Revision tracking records
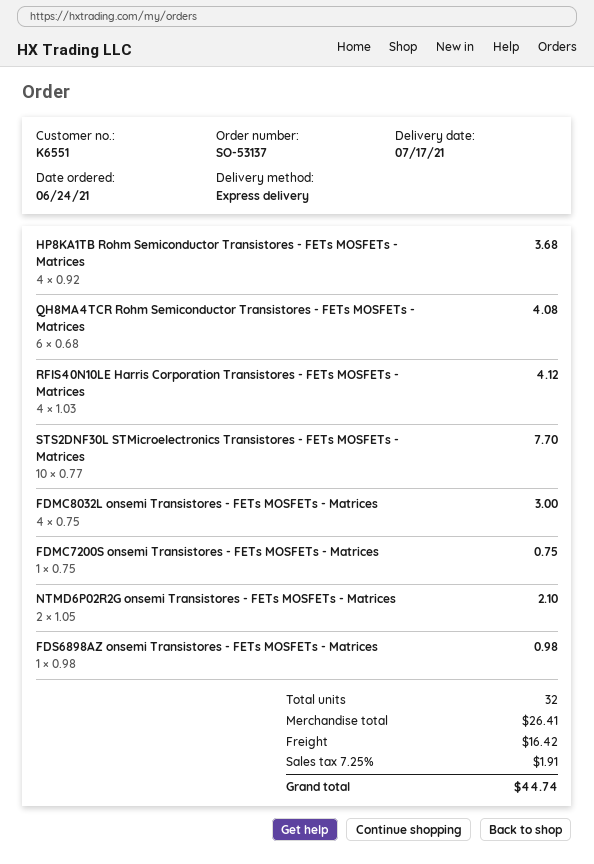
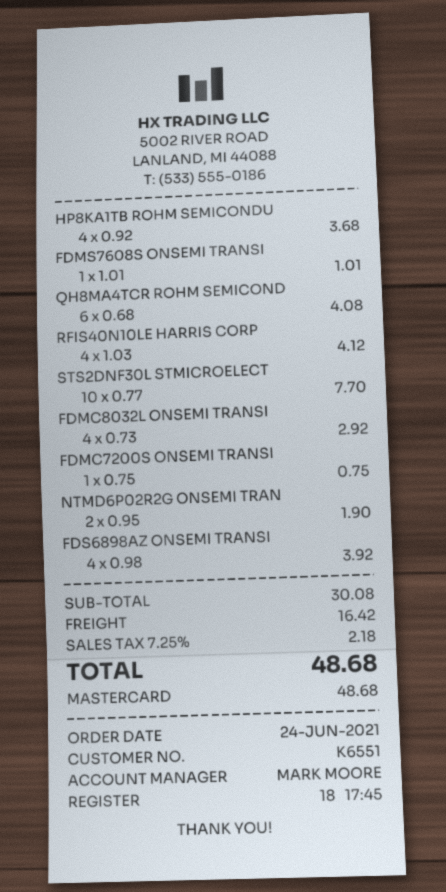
FDMC8032L onsemi Transistores - FETs MOSFETs - Matrices: 4 x 0.75 = 3.00 -> 4 x 0.73 = 2.92
NTMD6P02R2G onsemi Transistores - FETs MOSFETs - Matrices: 2 x 1.05 = 2.10 -> 2 x 0.95 = 1.90
FDS6898AZ onsemi Transistores - FETs MOSFETs - Matrices: 1 x 0.98 = 0.98 -> 4 x 0.98 = 3.92
FDMS7608S ONSEMI TRANSI: none -> 1 x 1.01 = 1.01
subtotal: 26.41 -> 30.08
tax: 7.25% = 1.91 -> 7.25% = 2.18
total: 44.74 -> 48.68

## Exercise directions
Look above for the line containing "NTMD6P02R2G onsemi Transistores". Return it and each line after it exactly, through the last line, and nothing more.

## Solution
NTMD6P02R2G onsemi Transistores - FETs MOSFETs - Matrices: 2 x 1.05 = 2.10 -> 2 x 0.95 = 1.90
FDS6898AZ onsemi Transistores - FETs MOSFETs - Matrices: 1 x 0.98 = 0.98 -> 4 x 0.98 = 3.92
FDMS7608S ONSEMI TRANSI: none -> 1 x 1.01 = 1.01
subtotal: 26.41 -> 30.08
tax: 7.25% = 1.91 -> 7.25% = 2.18
total: 44.74 -> 48.68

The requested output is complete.